ACTION ITEM: Report how many lines of the entries below contain the word "permanentny", and nothing more.

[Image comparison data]

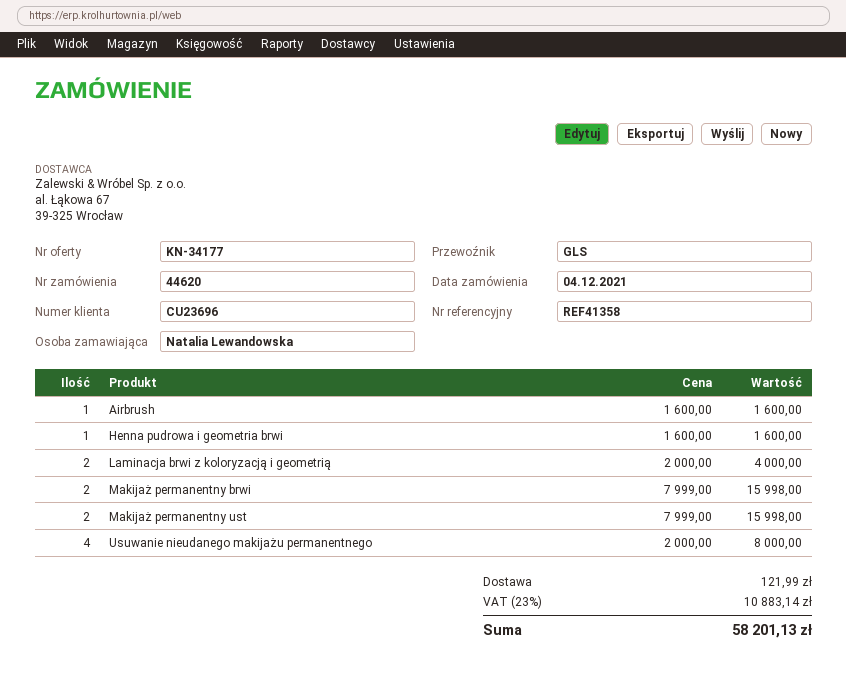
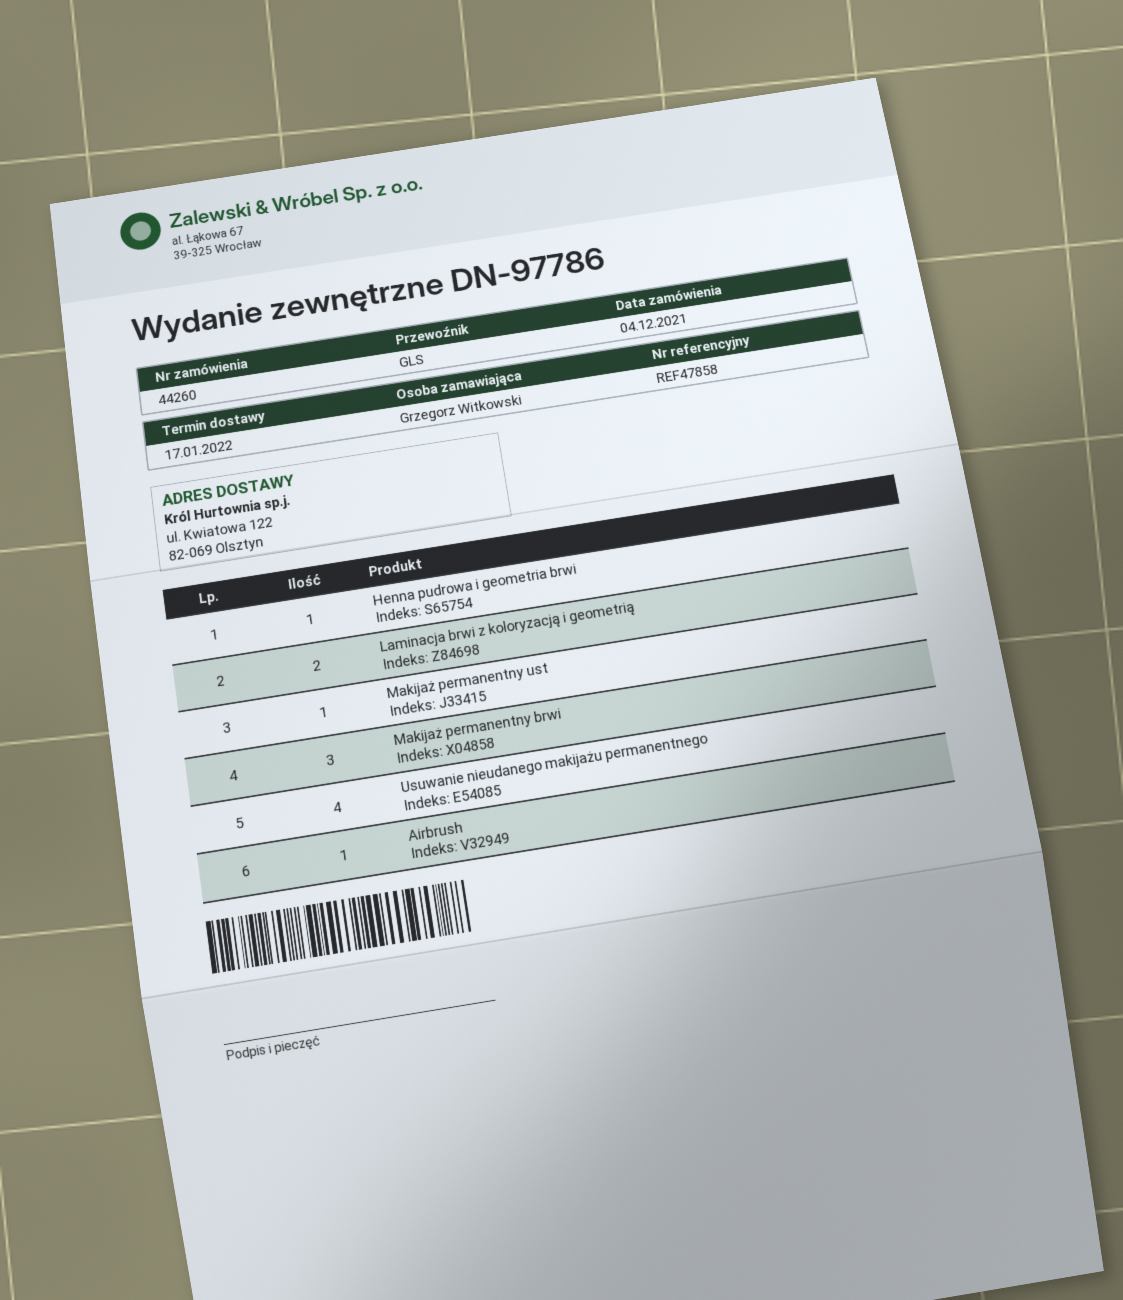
order number: 44620 -> 44260
reference: REF41358 -> REF47858
ordered by: Natalia Lewandowska -> Grzegorz Witkowski
Makijaż permanentny brwi: 2 -> 3
Makijaż permanentny ust: 2 -> 1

THE ANSWER: 2